Mit guter Resonanz kursieren zwei Aufrufe von Friedens- und Solidaritätsgruppen zu Syrien und Iran, die ein Ende der Kriegsdrohungen, Einmischung, Sanktionen etc. fordern (Kriegsvorbereitungen stoppen! Embargos beenden! Solidarität mit den Völkern Irans und Syriens! und „Hände weg von Iran und Syrien“) sowie der ebenfalls unterstützenswerte Aufruf der IPPNW „Gewalt in Syrien stoppen - Krieg verhindern!“ .
Alle Aufrufe verlangen auch ein Ende der militärischen Unterstützung bewaffneter oppositioneller Gruppen in Syrien durch NATO-Staaten. Eine solche Einmischung wurde daraufhin von Kritikern der Aufrufe vehement bestritten. Im Folgenden eine Auswahl verfügbarer Information, die belegen, dass zumindest einige NATO-Staaten auch in Syrien bereits aktiv militärisch mitmischen.
 
Wie meist in solchen Fällen, gibt es dafür kaum direkte Beweise. Schließlich geben sich die intervenierenden Mächte stets alle erdenkliche Mühe, keine handfesten Spuren zu hinterlassen. Aber es gibt eine Reihe gewichtiger Hinweise die eine direkte und auch militärische Unterstützung bewaffnete Oppositionsgruppen durch die USA, Frankreich und Großbritannien als ziemlich gesichert erscheinen lassen.

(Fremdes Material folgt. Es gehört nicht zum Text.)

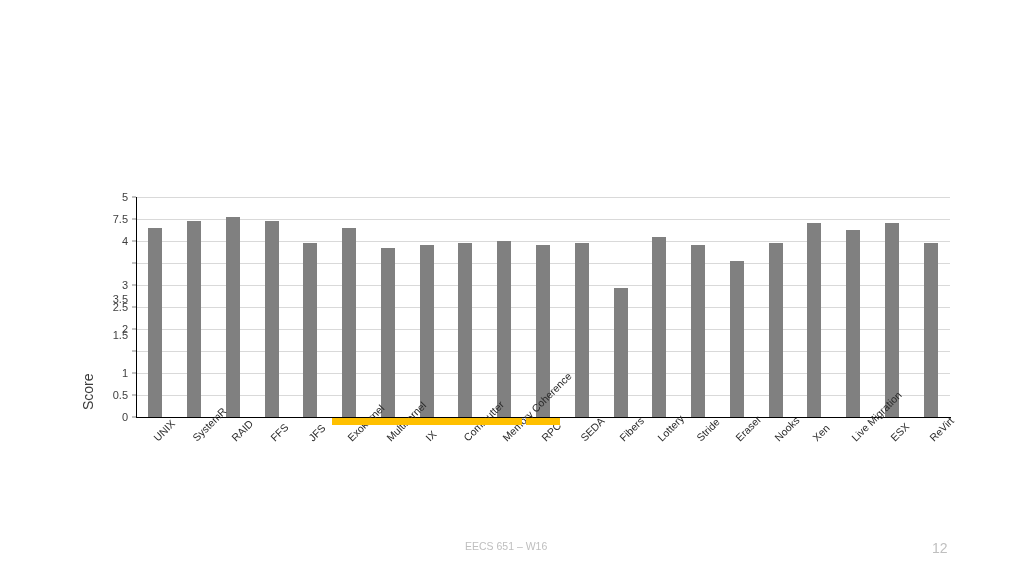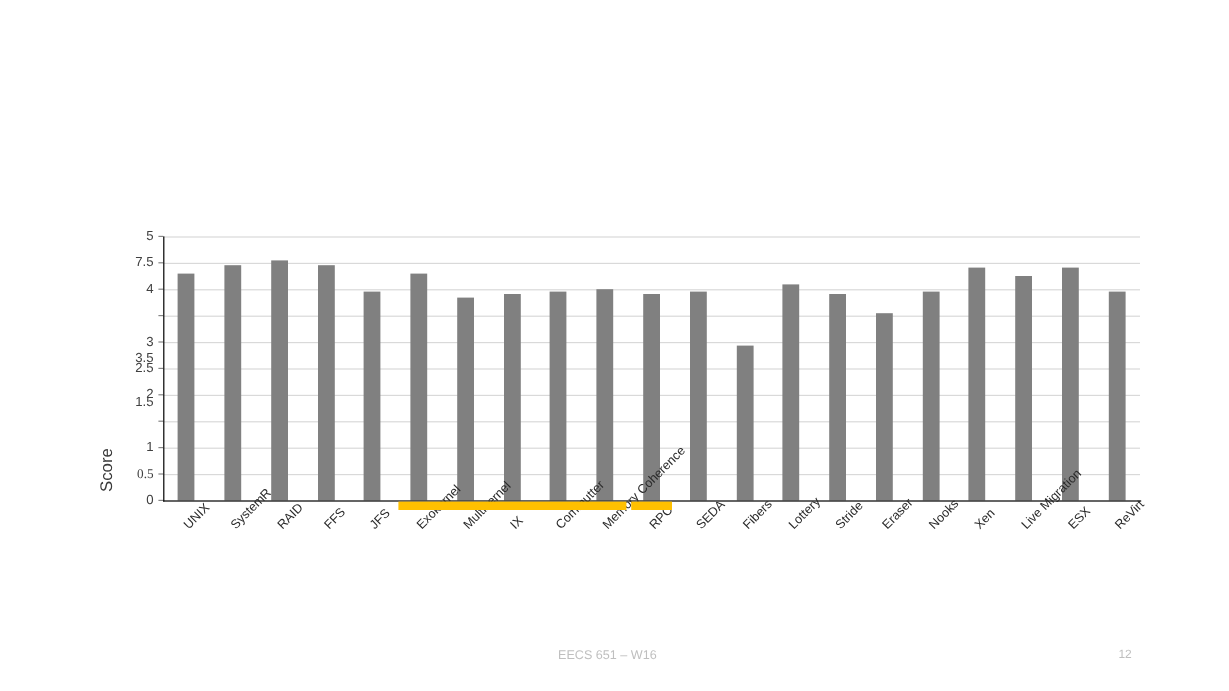"0.5" div.ytick-row { font-family: Liberation Serif, serif -> none }
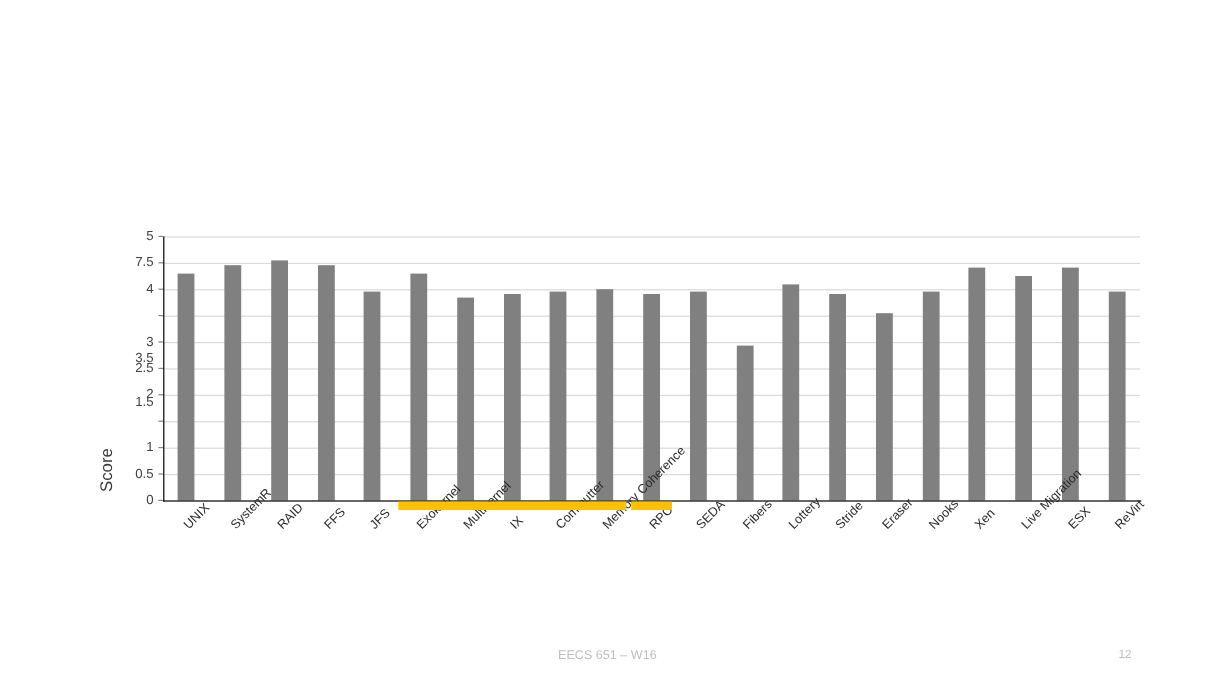"12" .footer-page { font-size: 10px -> 14px }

Eine völlig offene Unterstützung betreibt das NATO-Mitglied Türkei allein schon dadurch, dass sie die sogenannte „Freie syrische Armee“ (FSA) auf ihrem Territorium operieren lässt. Sehr aktiv sind auch die, im Golfkooperationsrat (GCC) zusammengeschlossen Feudalstaaten, vorneweg Katar, der aktuell aggressivste Verbündete der westlichen Mächte und Saudi Arabien, das schon lange klandestin islamistische Oppositionsgruppen in Syrien unterstützt.

1. heimliche Waffen-Lieferungen durch die NATO

Wie der Ex-CIA-Mann Philip Giraldi berichtet, fliegen nicht markierte NATO-Flugzeuge Waffen und Freiwillige aus Libyen zu türkischen Stützpunkten bei İskenderun. (NATO vs. Syria, The American Conservative, 19.12.2011)

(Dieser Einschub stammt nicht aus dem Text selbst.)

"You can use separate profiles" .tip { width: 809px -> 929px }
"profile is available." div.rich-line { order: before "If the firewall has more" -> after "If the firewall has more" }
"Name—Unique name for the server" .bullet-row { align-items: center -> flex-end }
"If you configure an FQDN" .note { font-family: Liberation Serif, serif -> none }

Die südtürkische Hafenstadt İskenderun, die nahe der syrischen Grenze liegt, ist gleichzeitig auch die Basis der FSA. Die in Libyen eingesammelten Waffen sind sehr praktisch. Sie haben den Vorteil, dass sie nicht zu den Lieferanten zurückverfolgt werden können. Und die libysche Kämpfer bringen ihre frischen Erfahrungen mit, wie man neu rekrutierte Leute in den Kampf gegen ausgebildete Soldaten führt, die aufgrund äußeren Drucks nicht völlig frei zurückschlagen können. Laut Giraldi sind auch Ausbilder der französischen und britischen Spezialstreitkräfte vor Ort, um den syrischen Rebellen zu helfen, während die CIA und US-Spezialstreitkräfte die Aufständischen mit Kommunikationsausrüstung und nachrichtendienstlichen Erkenntnissen versorgen, damit sie größeren Ansammlungen syrischer Soldaten aus dem Weg gehen können.

Giraldi gilt als glaubwürdig und wird von vielen Medien zitiert, u.a. auch von Jonathan Steele im Guardian (Most Syrians back President Assad, but you'd never know from western media, deutsche Übersetzung im Freitag Dramatisches Schweigen) und Die Welt (Homs wartet auf die Entscheidungsschlacht, 11.02.2012).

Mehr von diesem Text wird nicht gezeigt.